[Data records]
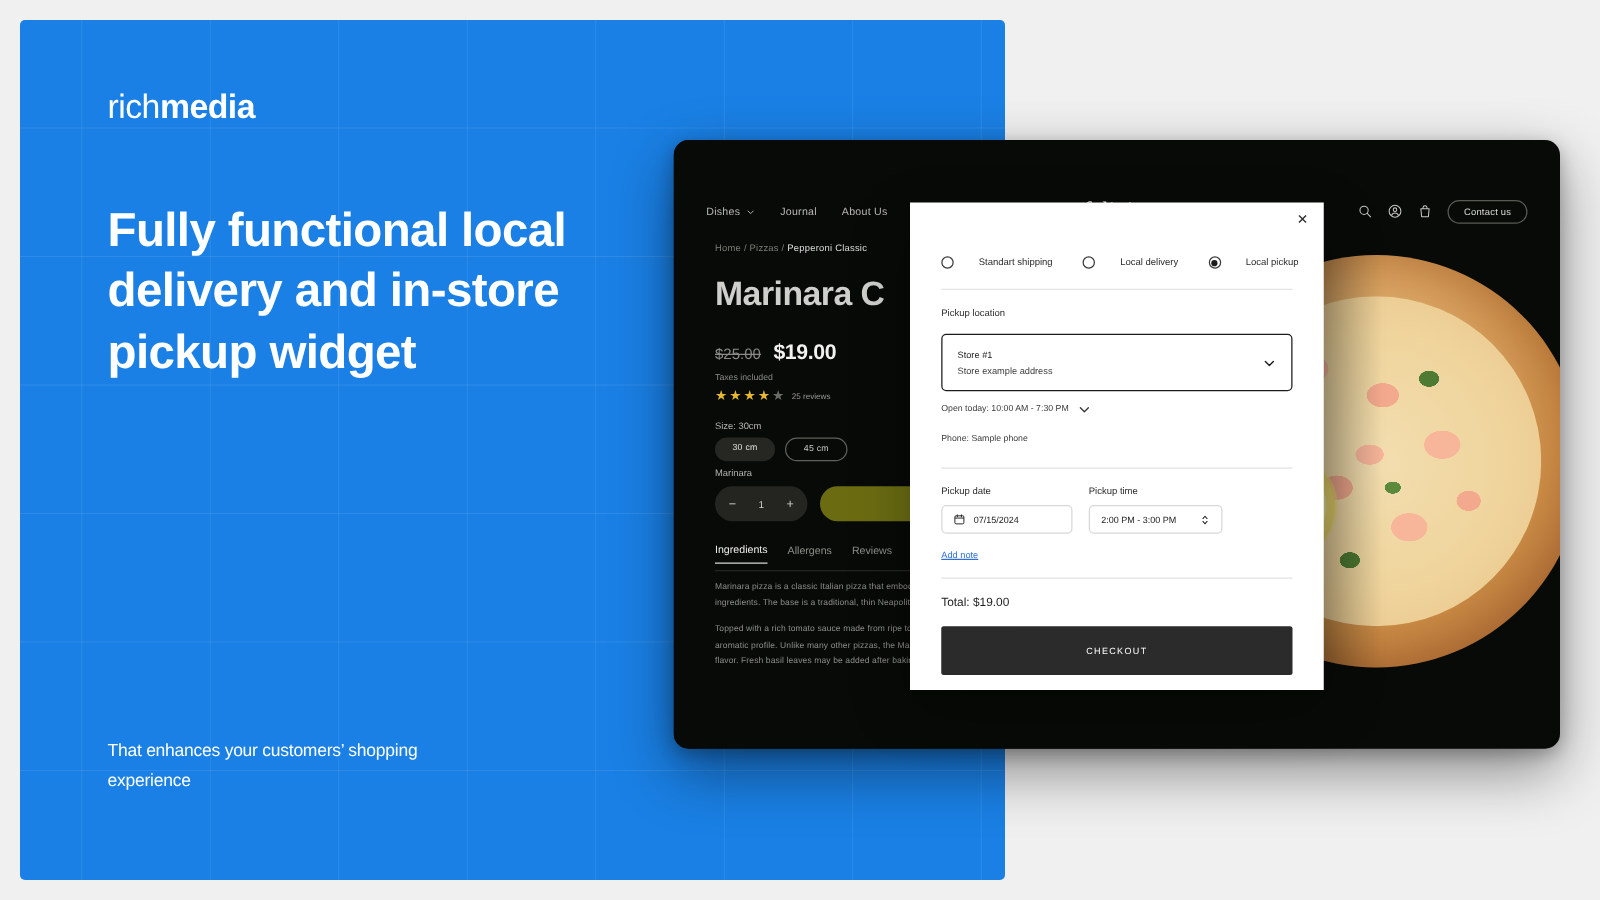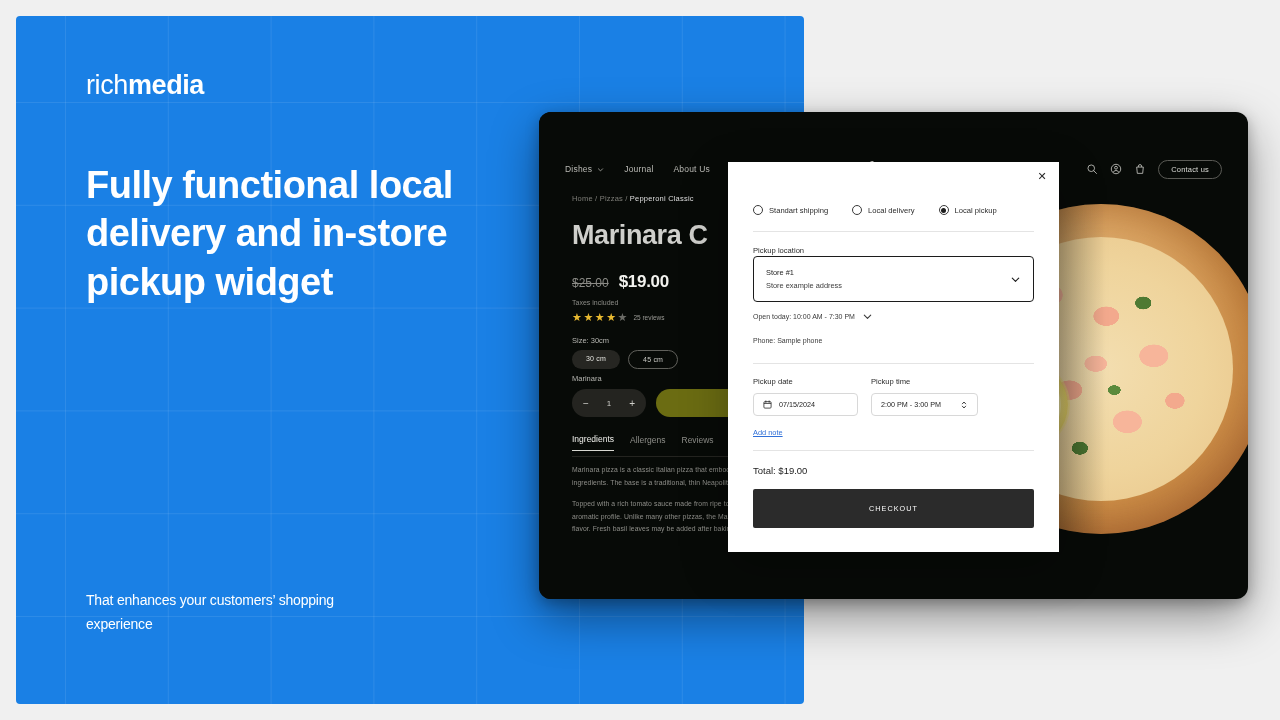--- a/index.html
+++ b/index.html
@@ -193,35 +193,35 @@
     position: absolute; right: 9px; top: 6px;
     width: 16px; height: 16px;
     display: flex; align-items: center; justify-content: center;
     font-size: 11px; color: #2b2b2b; line-height: 1;
   }
   .modal-pad { padding: 26px 25px 0 25px; }
   .modal-title {
     font-size: 13.5px; color: #1d1d1d; font-weight: 400; letter-spacing: -0.2px;
   }
   .radios { display: flex; gap: 24px; margin-top: 17px; align-items: center; }
-  .radio { display: flex; align-items: center; gap: 6px; }
+  .radio { display: flex; gap: 20px; }
   .rdot {
     width: 10px; height: 10px; border-radius: 50%;
     border: 1.3px solid #3a3a3a; background: #fff;
     display: flex; align-items: center; justify-content: center; flex: 0 0 auto;
   }
   .rdot.on::after {
     content: ''; width: 5px; height: 5px; border-radius: 50%; background: #1c1c1c;
   }
   .radio-label { font-size: 7.6px; color: #2b2b2b; white-space: nowrap; }
 
   .hr { height: 1px; background: #e4e4e4; margin: 16px 0 0 0; }
   .field-label { font-size: 7.6px; color: #2b2b2b; margin-top: 14px; }
   .select-box {
-    margin-top: 1px; height: 46px;
+    margin-top: 12px; height: 46px;
     border: 1.6px solid #1c1c1c; border-radius: 4px;
     display: flex; align-items: center; padding: 0 12px; justify-content: center;
   }
   .select-text { flex: 1; }
   .select-main { font-size: 7.4px; color: #1c1c1c; }
   .select-sub { font-size: 7.4px; color: #3b3b3b; margin-top: 4px; }
   .chev { width: 11px; height: 11px; display: block; }
 
   .open-row {
     margin-top: 9px; display: flex; align-items: center; gap: 7px;

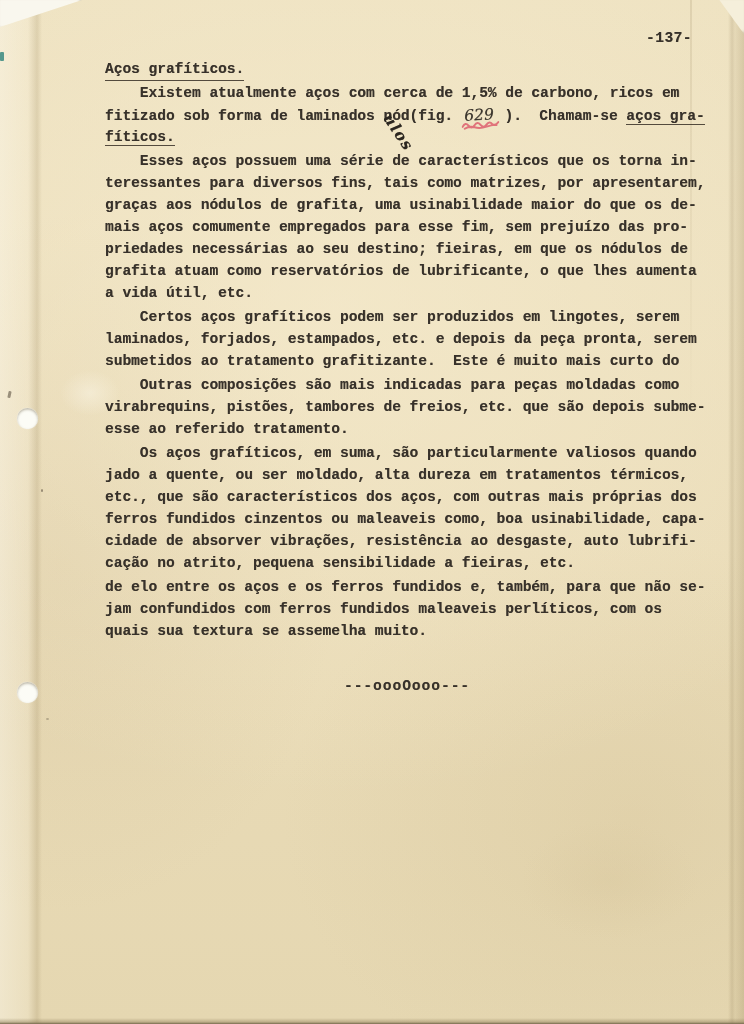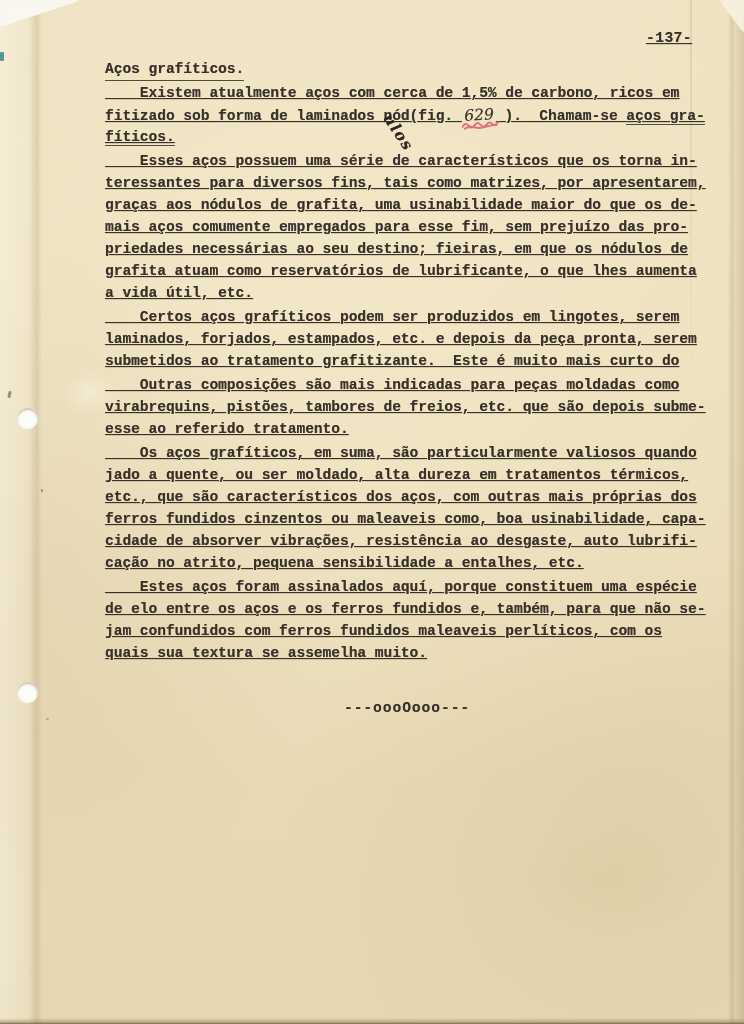--- a/index.html
+++ b/index.html
@@ -38,23 +38,23 @@
   .spk4{left:46px;top:718px;width:3px;height:2px;opacity:.6;}
   .blotch{position:absolute;pointer-events:none;border-radius:50%;}
   .bl1{left:60px;top:370px;width:60px;height:46px;background:radial-gradient(rgba(250,245,230,.5), rgba(250,245,230,0) 70%);}
   .bl2{left:520px;top:820px;width:180px;height:120px;background:radial-gradient(rgba(205,186,142,.18), rgba(205,186,142,0) 70%);}
 
   
   .typed, .page-number{
     color:#37312a;font-weight:bold;font-size:14.5px;
     text-shadow:0.3px 0.3px 0.6px rgba(55,47,38,.55);
   }
-  .page-number{position:absolute;left:646px;top:30px;letter-spacing:.5px;text-decoration:underline;}
+  .page-number{position:absolute;left:646px;top:30px;letter-spacing:.5px;}
   .content{position:absolute;left:105px;top:58px;width:604px;}
-  .line{height:22px;line-height:22px;white-space:pre;text-decoration:underline;}
+  .line{height:22px;line-height:22px;white-space:pre;}
   .para{margin:0 9px 2px 0;}
   .title-block{margin:0 0 2px 0;}
   .u{border-bottom:1.6px solid rgba(55,47,38,.85);padding-bottom:0px;}
   .title-inner{display:inline-block;}
   .line3{position:relative;}
   .hand{font-family:"DejaVu Serif","Liberation Serif",serif;font-style:italic;color:#2b2620;}
   .hand-ulos{
     position:absolute;left:291px;top:5px;z-index:3;
     font-size:15px;font-weight:bold;letter-spacing:1.5px;
     transform:rotate(56deg);transform-origin:top left;
@@ -119,24 +119,23 @@
         <div class="line">    Outras composições são mais indicadas para peças moldadas como</div>
         <div class="line">virabrequins, pistões, tambores de freios, etc. que são depois subme-</div>
         <div class="line">esse ao referido tratamento.</div>
       </div>
     <div class="para">
         <div class="line">    Os aços grafíticos, em suma, são particularmente valiosos quando</div>
         <div class="line">jado a quente, ou ser moldado, alta dureza em tratamentos térmicos,</div>
         <div class="line">etc., que são característicos dos aços, com outras mais próprias dos</div>
         <div class="line">ferros fundidos cinzentos ou maleaveis como, boa usinabilidade, capa-</div>
         <div class="line">cidade de absorver vibrações, resistência ao desgaste, auto lubrifi-</div>
-        <div class="line">cação no atrito, pequena sensibilidade a entalhes, etc.</div>
+        <div class="line">cação no atrito, pequena sensibilidade a fieiras, etc.</div>
       </div>
     <div class="para">
-        <div class="line">    Estes aços foram assinalados aquí, porque constituem uma espécie</div>
         <div class="line">de elo entre os aços e os ferros fundidos e, também, para que não se-</div>
         <div class="line">jam confundidos com ferros fundidos maleaveis perlíticos, com os</div>
         <div class="line">quais sua textura se assemelha muito.</div>
       </div>
 
     <div class="divider">---oooOooo---</div>
   </div>
 
 </div>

EXERCISE DETAILS
Give back each entry verbatim but drop its pictures.

RESPONSE FOR THIS EXERCISE
--- a/index.html
+++ b/index.html
@@ -193,35 +193,35 @@
     position: absolute; right: 9px; top: 6px;
     width: 16px; height: 16px;
     display: flex; align-items: center; justify-content: center;
     font-size: 11px; color: #2b2b2b; line-height: 1;
   }
   .modal-pad { padding: 26px 25px 0 25px; }
   .modal-title {
     font-size: 13.5px; color: #1d1d1d; font-weight: 400; letter-spacing: -0.2px;
   }
   .radios { display: flex; gap: 24px; margin-top: 17px; align-items: center; }
-  .radio { display: flex; align-items: center; gap: 6px; }
+  .radio { display: flex; gap: 20px; }
   .rdot {
     width: 10px; height: 10px; border-radius: 50%;
     border: 1.3px solid #3a3a3a; background: #fff;
     display: flex; align-items: center; justify-content: center; flex: 0 0 auto;
   }
   .rdot.on::after {
     content: ''; width: 5px; height: 5px; border-radius: 50%; background: #1c1c1c;
   }
   .radio-label { font-size: 7.6px; color: #2b2b2b; white-space: nowrap; }
 
   .hr { height: 1px; background: #e4e4e4; margin: 16px 0 0 0; }
   .field-label { font-size: 7.6px; color: #2b2b2b; margin-top: 14px; }
   .select-box {
-    margin-top: 1px; height: 46px;
+    margin-top: 12px; height: 46px;
     border: 1.6px solid #1c1c1c; border-radius: 4px;
     display: flex; align-items: center; padding: 0 12px; justify-content: center;
   }
   .select-text { flex: 1; }
   .select-main { font-size: 7.4px; color: #1c1c1c; }
   .select-sub { font-size: 7.4px; color: #3b3b3b; margin-top: 4px; }
   .chev { width: 11px; height: 11px; display: block; }
 
   .open-row {
     margin-top: 9px; display: flex; align-items: center; gap: 7px;

--- a/index.html
+++ b/index.html
@@ -38,23 +38,23 @@
   .spk4{left:46px;top:718px;width:3px;height:2px;opacity:.6;}
   .blotch{position:absolute;pointer-events:none;border-radius:50%;}
   .bl1{left:60px;top:370px;width:60px;height:46px;background:radial-gradient(rgba(250,245,230,.5), rgba(250,245,230,0) 70%);}
   .bl2{left:520px;top:820px;width:180px;height:120px;background:radial-gradient(rgba(205,186,142,.18), rgba(205,186,142,0) 70%);}
 
   
   .typed, .page-number{
     color:#37312a;font-weight:bold;font-size:14.5px;
     text-shadow:0.3px 0.3px 0.6px rgba(55,47,38,.55);
   }
-  .page-number{position:absolute;left:646px;top:30px;letter-spacing:.5px;text-decoration:underline;}
+  .page-number{position:absolute;left:646px;top:30px;letter-spacing:.5px;}
   .content{position:absolute;left:105px;top:58px;width:604px;}
-  .line{height:22px;line-height:22px;white-space:pre;text-decoration:underline;}
+  .line{height:22px;line-height:22px;white-space:pre;}
   .para{margin:0 9px 2px 0;}
   .title-block{margin:0 0 2px 0;}
   .u{border-bottom:1.6px solid rgba(55,47,38,.85);padding-bottom:0px;}
   .title-inner{display:inline-block;}
   .line3{position:relative;}
   .hand{font-family:"DejaVu Serif","Liberation Serif",serif;font-style:italic;color:#2b2620;}
   .hand-ulos{
     position:absolute;left:291px;top:5px;z-index:3;
     font-size:15px;font-weight:bold;letter-spacing:1.5px;
     transform:rotate(56deg);transform-origin:top left;
@@ -119,24 +119,23 @@
         <div class="line">    Outras composições são mais indicadas para peças moldadas como</div>
         <div class="line">virabrequins, pistões, tambores de freios, etc. que são depois subme-</div>
         <div class="line">esse ao referido tratamento.</div>
       </div>
     <div class="para">
         <div class="line">    Os aços grafíticos, em suma, são particularmente valiosos quando</div>
         <div class="line">jado a quente, ou ser moldado, alta dureza em tratamentos térmicos,</div>
         <div class="line">etc., que são característicos dos aços, com outras mais próprias dos</div>
         <div class="line">ferros fundidos cinzentos ou maleaveis como, boa usinabilidade, capa-</div>
         <div class="line">cidade de absorver vibrações, resistência ao desgaste, auto lubrifi-</div>
-        <div class="line">cação no atrito, pequena sensibilidade a entalhes, etc.</div>
+        <div class="line">cação no atrito, pequena sensibilidade a fieiras, etc.</div>
       </div>
     <div class="para">
-        <div class="line">    Estes aços foram assinalados aquí, porque constituem uma espécie</div>
         <div class="line">de elo entre os aços e os ferros fundidos e, também, para que não se-</div>
         <div class="line">jam confundidos com ferros fundidos maleaveis perlíticos, com os</div>
         <div class="line">quais sua textura se assemelha muito.</div>
       </div>
 
     <div class="divider">---oooOooo---</div>
   </div>
 
 </div>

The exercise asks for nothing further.